Re: [PATCH 2/2] PCI: vmd: Enable ASPM for mobile platforms

From: Kai-Heng Feng
Date: Thu Oct 08 2020 - 00:19:47 EST




> On Oct 7, 2020, at 21:30, Bjorn Helgaas <helgaas@xxxxxxxxxx> wrote:
>
> On Wed, Oct 07, 2020 at 12:26:19PM +0800, Kai-Heng Feng wrote:
>>> On Oct 6, 2020, at 03:19, Bjorn Helgaas <helgaas@xxxxxxxxxx> wrote:
>>> On Tue, Oct 06, 2020 at 02:40:32AM +0800, Kai-Heng Feng wrote:
>>>>> On Oct 3, 2020, at 06:18, Bjorn Helgaas <helgaas@xxxxxxxxxx> wrote:
>>>>> On Wed, Sep 30, 2020 at 04:24:54PM +0800, Kai-Heng Feng wrote:
>
> ...
>>>> I wonder whether other devices that add PCIe domain have the same
>>>> behavior? Maybe it's not a special case at all...
>>>
>>> What other devices are these?
>>
>> Controllers which add PCIe domain.
>
> I was looking for specific examples, not just a restatement of what
> you said before. I'm just curious because there are a lot of
> controllers I'm not familiar with, and I can't think of an example.
>
>>>> I understand the end goal is to keep consistency for the entire ASPM
>>>> logic. However I can't think of any possible solution right now.
>>>>
>>>>> - If we built with CONFIG_PCIEASPM_POWERSAVE=y, would that solve the
>>>>> SoC power state problem?
>>>>
>>>> Yes.
>>>>
>>>>> - What issues would CONFIG_PCIEASPM_POWERSAVE=y introduce?
>>>>
>>>> This will break many systems, at least for the 1st Gen Ryzen
>>>> desktops and laptops.
>>>>
>>>> All PCIe ASPM are not enabled by BIOS, and those systems immediately
>>>> freeze once ASPM is enabled.
>>>
>>> That indicates a defect in the Linux ASPM code. We should fix that.
>>> It should be safe to use CONFIG_PCIEASPM_POWERSAVE=y on every system.
>>
>> On those systems ASPM are also not enabled on Windows. So I think
>> ASPM are disabled for a reason.
>
> If the platform knows ASPM needs to be disabled, it should be using
> ACPI_FADT_NO_ASPM or _OSC to prevent the OS from using it. And if
> CONFIG_PCIEASPM_POWERSAVE=y means Linux enables ASPM when it
> shouldn't, that's a Linux bug that we need to fix.
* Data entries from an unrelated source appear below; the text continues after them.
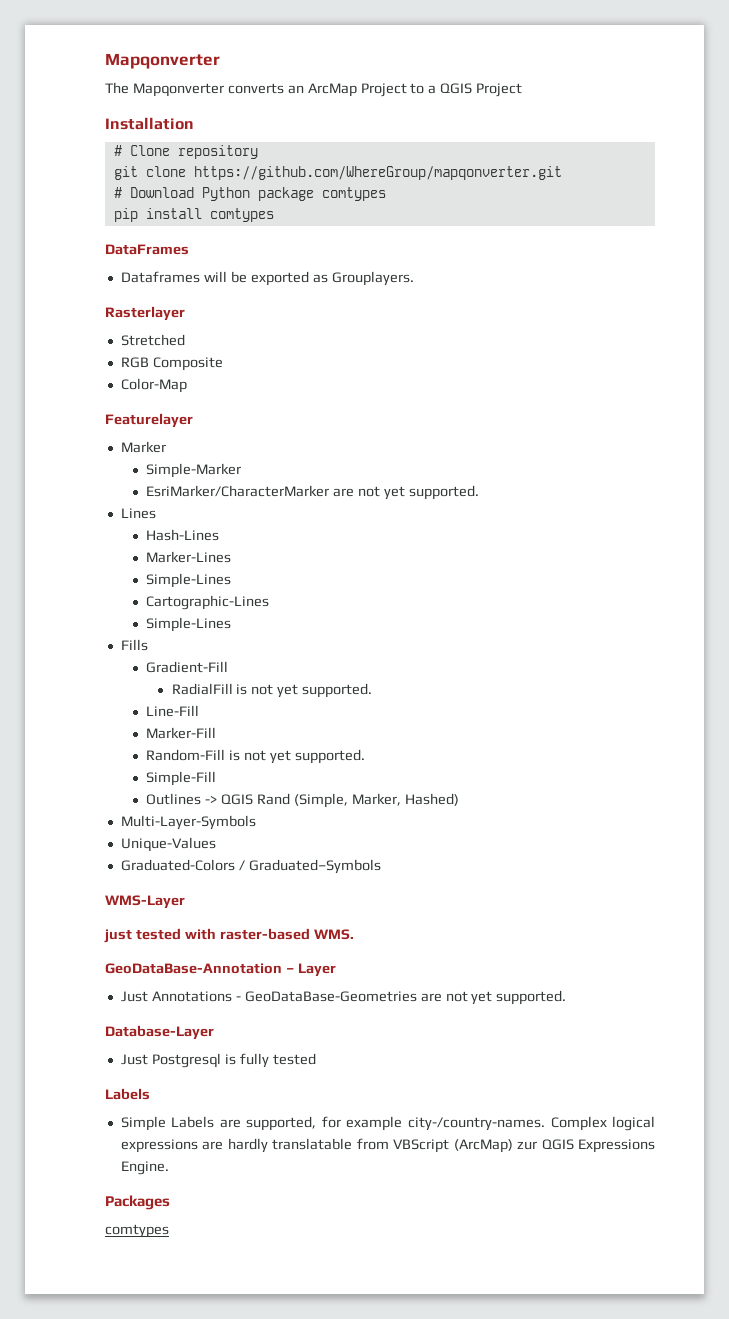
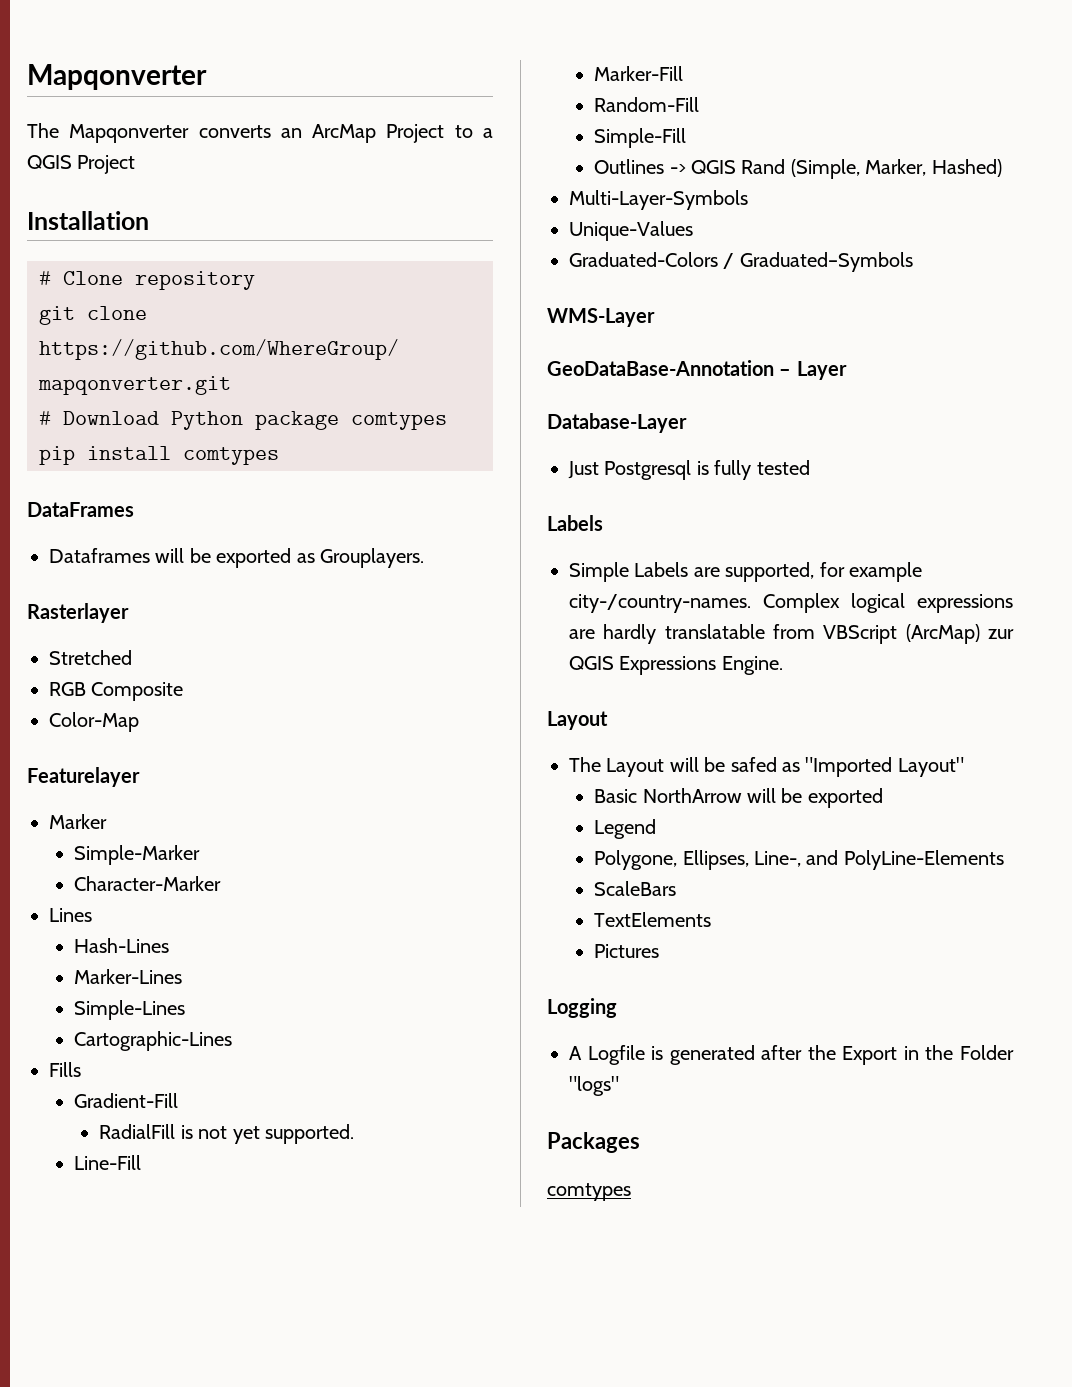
[146,485,479,500] EsriMarker/CharacterMarker are not yet supported. -> [74,876,222,891] Character-Marker
[146,617,232,632] // Simple-Lines -> (233, 1041) none
[229,749,365,764] is not yet supported. -> (700, 104) none
[104,928,354,943] [105,963,336,977] [120,990,567,1005] just tested with raster-based WMS. // GeoDataBase-Annotation – Layer // Just Annotations - GeoDataBase-Geometries are not yet supported. -> [547,360,847,380] GeoDataBase-Annotation – Layer
(169, 1168) none -> [547,711,608,730] [569,757,964,777] [594,788,883,808] [594,819,657,839] [594,850,1004,870] [594,881,677,896] [594,912,712,927] [594,944,660,958] [547,998,617,1018] [569,1045,1015,1065] [569,1076,619,1096] // Layout // The Layout will be safed as "Imported Layout" // Basic NorthArrow will be exported // Legend // Polygone, Ellipses, Line-, and PolyLine-Elements // ScaleBars // TextElements // Pictures // Logging // A Logfile is generated after the Export in the Folder "logs"

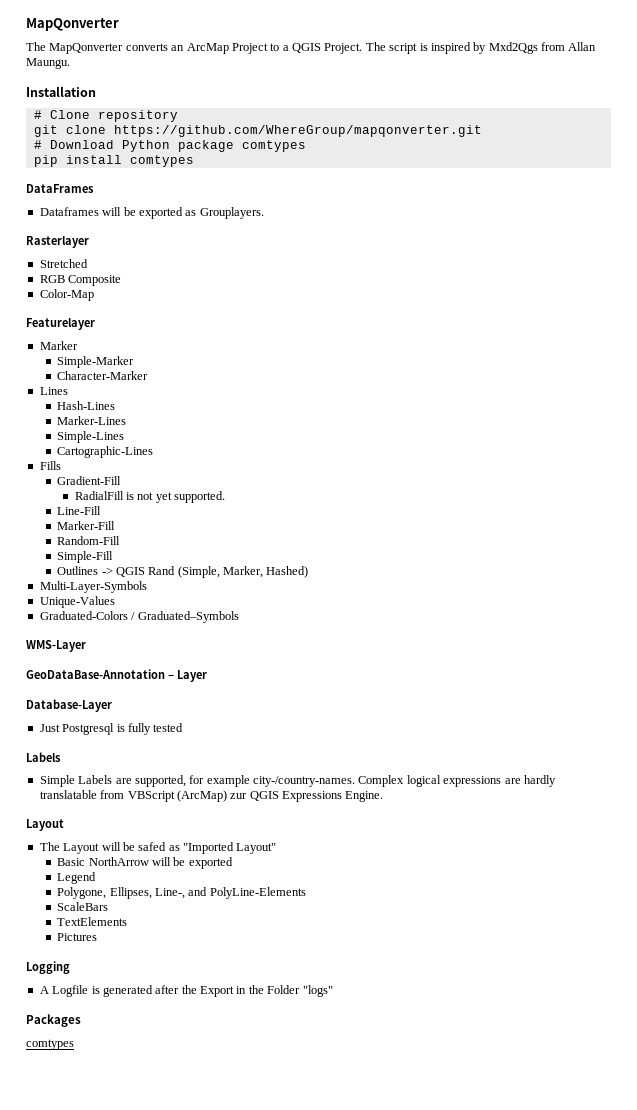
[27,64,207,90] [27,123,190,143] Mapqonverter // The Mapqonverter -> [26,18,119,31] [26,42,124,54] MapQonverter // The MapQonverter
[77,155,136,174] Project -> [324,42,597,54] [26,58,70,69] Project. The script is inspired by Mxd2Qgs from Allan Maungu.

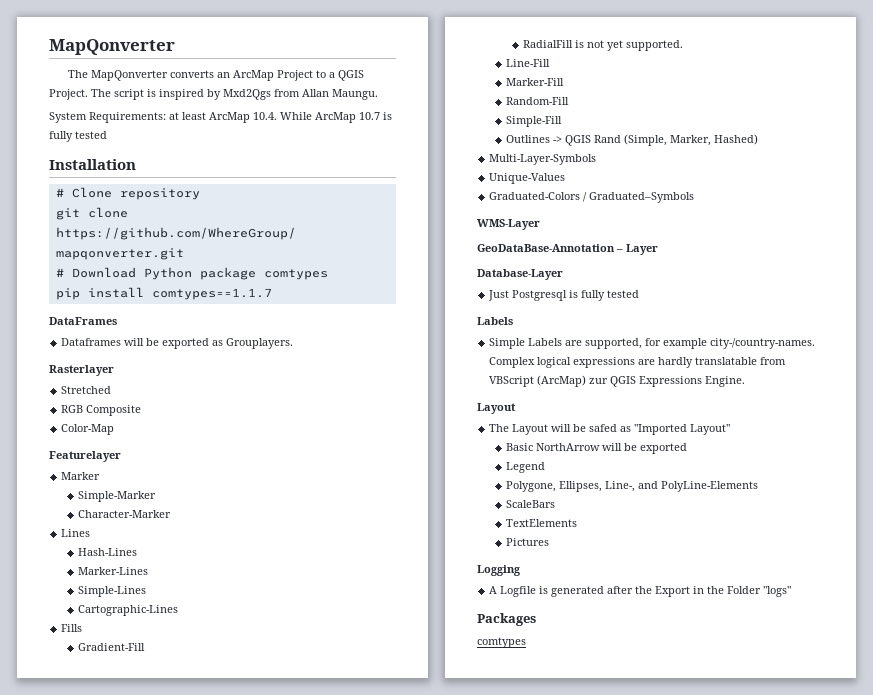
(70, 63) none -> [49,112,392,123] [49,131,107,142] // System Requirements: at least ArcMap 10.4. While ArcMap 10.7 is fully tested
[129,155,194,167] comtypes -> [151,288,272,300] comtypes==1.1.7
Yes that's a bug which fixed by Ian's new patch.

>
>>> Are there bug reports for these? The info we would need to start with
>>> includes "lspci -vv" and dmesg log (with CONFIG_PCIEASPM_DEFAULT=y).
>>> If a console log with CONFIG_PCIEASPM_POWERSAVE=y is available, that
>>> might be interesting, too. We'll likely need to add some
>>> instrumentation and do some experimentation, but in principle, this
>>> should be fixable.
>>
>> Doing this is asking users to use hardware settings that ODM/OEM
>> never tested, and I think the risk is really high.
>
> What? That's not what I said at all. I'm asking for information
> about these hangs so we can fix them. I'm not suggesting that you
> should switch to CONFIG_PCIEASPM_POWERSAVE=y for the distro.

Ah, I thought your suggestion is switching to CONFIG_PCIEASPM_POWERSAVE=y, because I sense you want to use that to cover the VMD ASPM this patch tries to solve.
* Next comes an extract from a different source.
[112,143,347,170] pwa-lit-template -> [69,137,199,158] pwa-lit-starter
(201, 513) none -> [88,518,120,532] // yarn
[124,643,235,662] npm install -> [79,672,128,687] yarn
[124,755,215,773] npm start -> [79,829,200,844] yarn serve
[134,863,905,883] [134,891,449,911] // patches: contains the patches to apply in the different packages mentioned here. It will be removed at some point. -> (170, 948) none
Do we have a conclusion how to enable VMD ASPM with CONFIG_PCIEASPM_DEFAULT=y?

>
> Let's back up. You said:
>
> CONFIG_PCIEASPM_POWERSAVE=y ... will break many systems, at least
> for the 1st Gen Ryzen desktops and laptops.
>
> All PCIe ASPM are not enabled by BIOS, and those systems immediately
> freeze once ASPM is enabled.
>
> These system hangs might be caused by (1) some hardware issue that
> causes a hang when ASPM is enabled even if it is configured correctly
> or (2) Linux configuring ASPM incorrectly.

It's (2) here.

>
> For case (1), the platform should be using ACPI_FADT_NO_ASPM or _OSC
> to prevent the OS from enabling ASPM. Linux should pay attention to
> that even when CONFIG_PCIEASPM_POWERSAVE=y.
>
> If the platform *should* use these mechanisms but doesn't, the
> solution is a quirk, not the folklore that "we can't use
> CONFIG_PCIEASPM_POWERSAVE=y because it breaks some systems."
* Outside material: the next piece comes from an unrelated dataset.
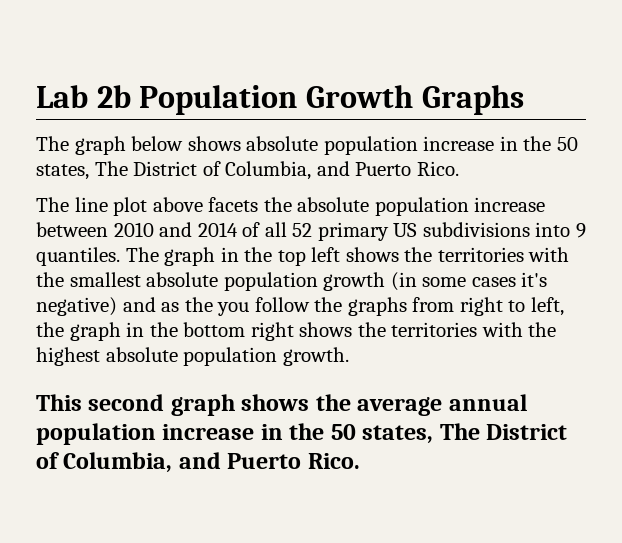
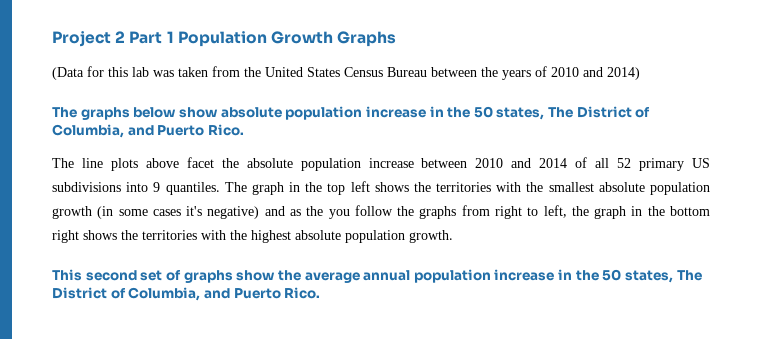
[36,85,131,108] Lab 2b -> [52,31,174,47] Project 2 Part 1
[36,136,241,155] The graph below shows -> [52,66,640,80] [52,107,218,120] (Data for this lab was taken from the United States Census Bureau between the years of 2010 and 2014) // The graphs below show
[113,197,259,216] plot above facets -> [110,157,214,171] plots above facet
[170,394,310,416] graph shows -> [140,270,276,283] set of graphs show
The platform in question doesn't prevent OS from enabling ASPM.

>
> For case (2), we should fix Linux so it configures ASPM correctly.
>
> We cannot use the build-time CONFIG_PCIEASPM settings to avoid these
> hangs. We need to fix the Linux run-time code so the system operates
> correctly no matter what CONFIG_PCIEASPM setting is used.
>
> We have sysfs knobs to control ASPM (see 72ea91afbfb0 ("PCI/ASPM: Add
> sysfs attributes for controlling ASPM link states")). They can do the
> same thing at run-time as CONFIG_PCIEASPM_POWERSAVE=y does at
> build-time. If those knobs cause hangs on 1st Gen Ryzen systems, we
> need to fix that.

Ian's patch solves the issue, at least for the systems I have.

Kai-Heng

>
> Bjorn